You can choose a fixed-rate loan to lock in a low rate. People choose fixed-rate loans when interest rates are low and they want to lock in at this lower rate. For homeowners who have an ARM now, refinancing into a fixed-rate loan can offer greater monthly payment stability. If you have an Adjustable Rate Mortgage (ARM) now, we'd love to help you lock in a fixed-rate at the best rate currently available. Call Halpern & Associates Mortgage Corporation at (305) 535-2230 for details.
There are many kinds of Adjustable Rate Mortgages. ARMs are normally adjusted every six months, based on various indexes.
The majority of ARMs are capped, so they can't go up above a certain amount in a given period of time. Some ARMs can't adjust more than 2% per year, regardless of the underlying interest rate. Your loan may have a "payment cap" that instead of capping the interest rate directly, caps the amount the payment can go up in a given period. Plus, the great majority of ARMs feature a "lifetime cap" — your rate can't ever exceed the capped percentage.

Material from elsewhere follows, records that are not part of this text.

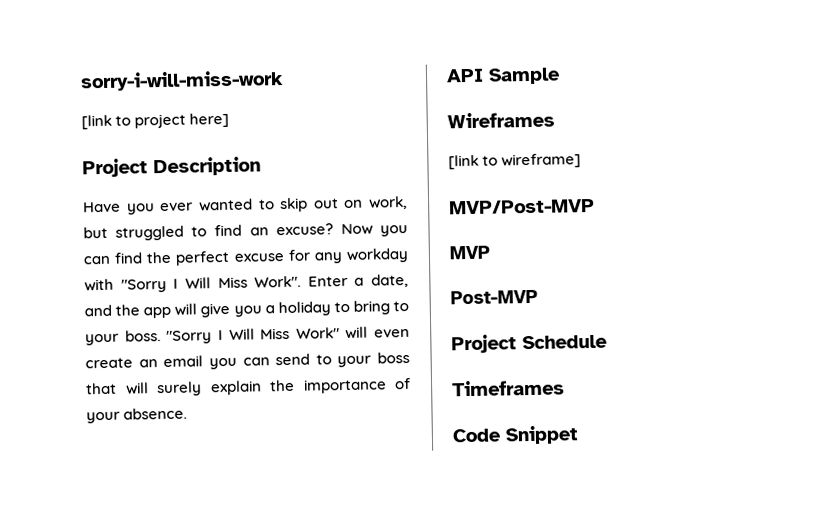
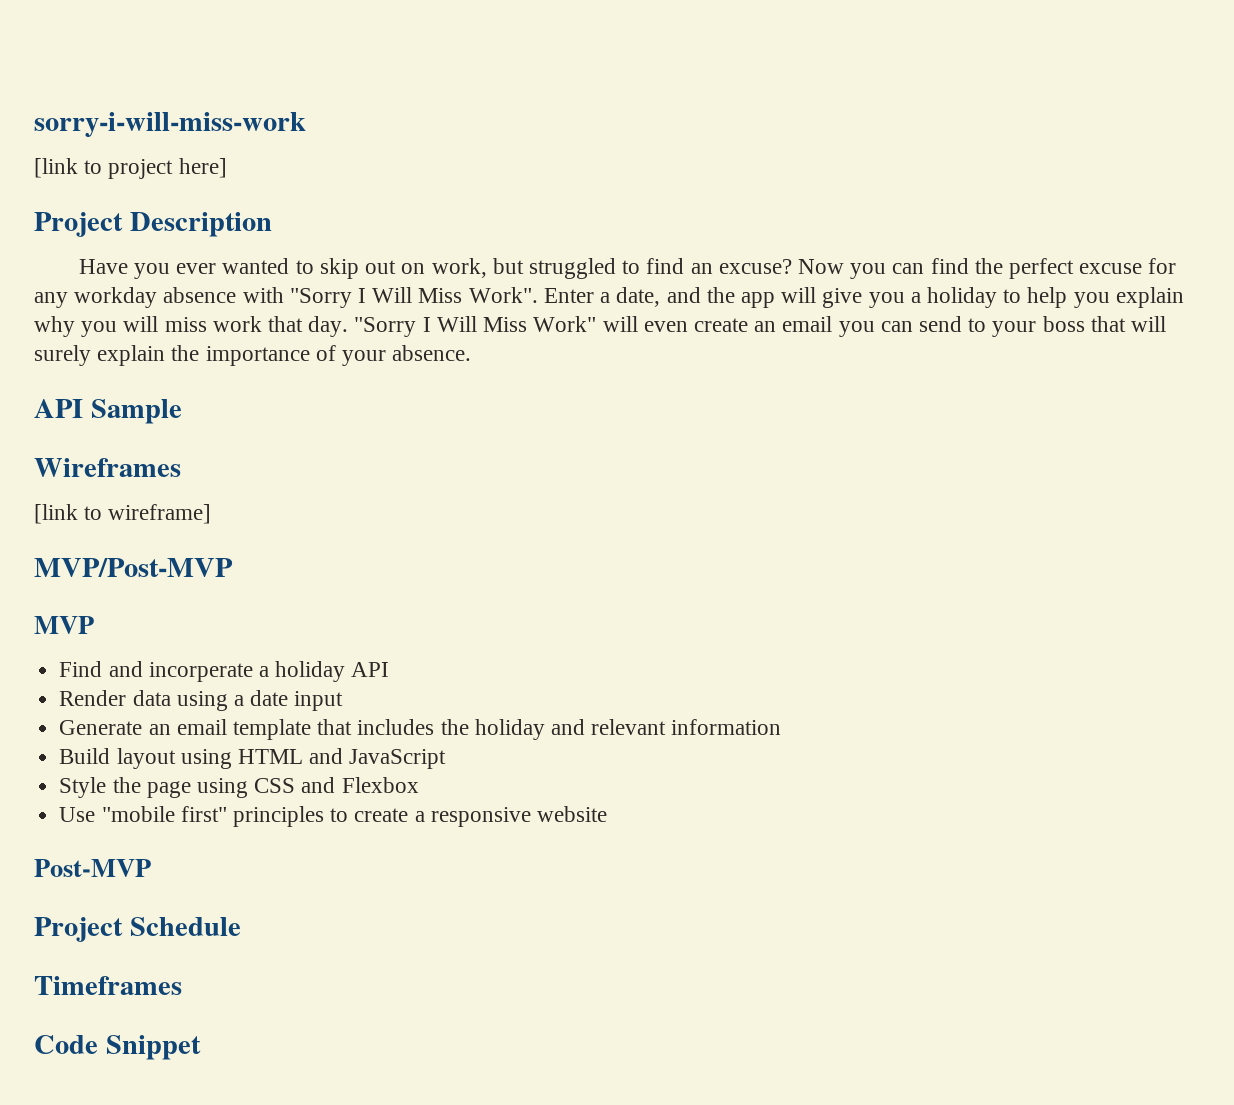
(409, 255) none -> [163,287,237,303] absence
[352,300,409,315] [85,330,161,346] bring to your boss. -> [1027,287,1184,308] [34,316,349,337] help you explain why you will miss work that day.
(491, 252) none -> [59,661,390,682] [59,690,344,711] [59,719,782,740] [59,748,447,769] [59,777,419,798] [59,806,607,827] // Find and incorperate a holiday API // Render data using a date input // Generate an email template that includes the holiday and relevant information // Build layout using HTML and JavaScript // Style the page using CSS and Flexbox // Use "mobile first" principles to create a responsive website

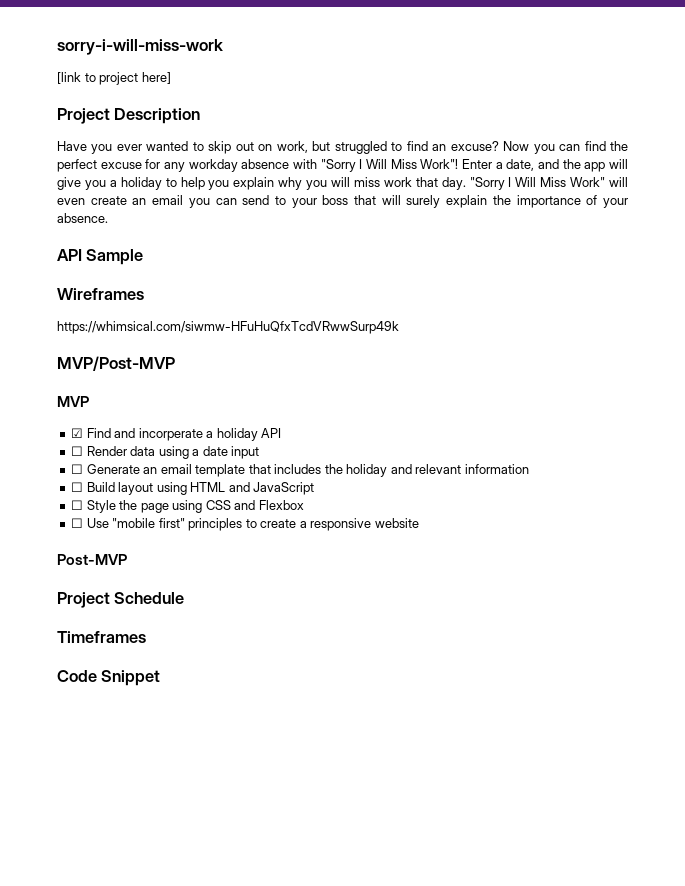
[468,287,538,303] Work". -> [420,159,459,169] Work"!
[34,504,212,524] [link to wireframe] -> [57,321,399,334] https://whimsical.com/siwmw-HFuHuQfxTcdVRwwSurp49k
(94, 625) none -> [71,428,84,438] ☑
(390, 669) none -> [71,446,84,456] ☐
(344, 701) none -> [71,464,84,474] ☐
(782, 727) none -> [71,482,84,492] ☐
(447, 759) none -> [71,500,84,510] ☐
(419, 785) none -> [71,518,84,528] ☐

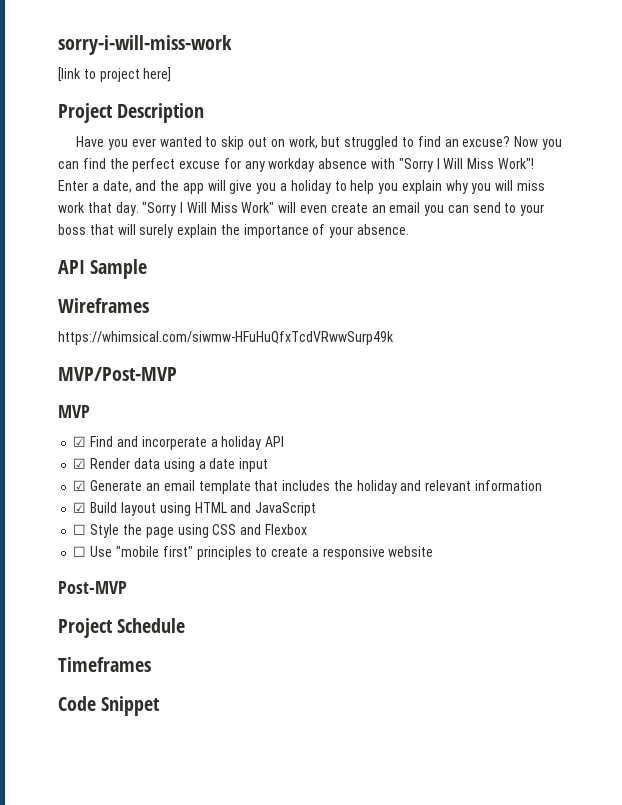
[71,446,84,456] ☐ -> [73,458,87,469] ☑
[71,464,84,474] ☐ -> [73,480,87,491] ☑
[71,482,84,492] ☐ -> [73,502,87,513] ☑

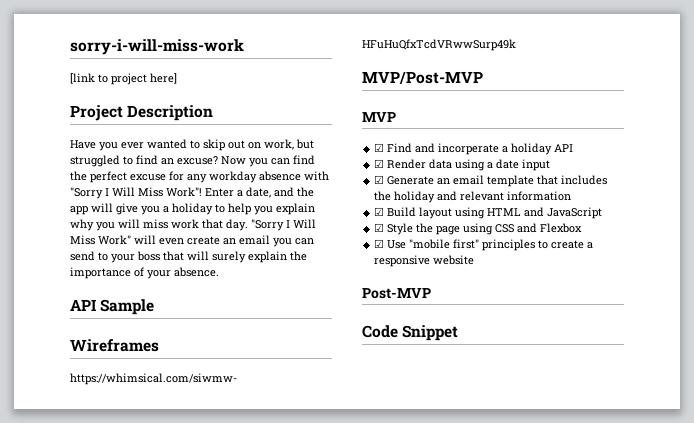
[73,524,87,535] ☐ -> [374,223,385,232] ☑
[73,546,87,557] ☐ -> [374,239,385,248] ☑
[58,618,186,638] [58,657,151,672] // Project Schedule // Timeframes -> (431, 293) none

ARMs usually start at a very low rate that may increase as the loan ages. You've likely heard of 5/1 or 3/1 ARMs. For these loans, the initial rate is set for three or five years. After this period it adjusts every year. These loans are fixed for 3 or 5 years, then they adjust after the initial period. Loans like this are best for borrowers who expect to move within three or five years. These types of adjustable rate programs most benefit borrowers who will sell their house or refinance before the initial lock expires.
You might choose an Adjustable Rate Mortgage to take advantage of a lower introductory rate and count on moving, refinancing or absorbing the higher rate after the initial rate goes up. ARMs can be risky in a down market because homeowners could be stuck with increasing rates if they can't sell or refinance with a lower property value.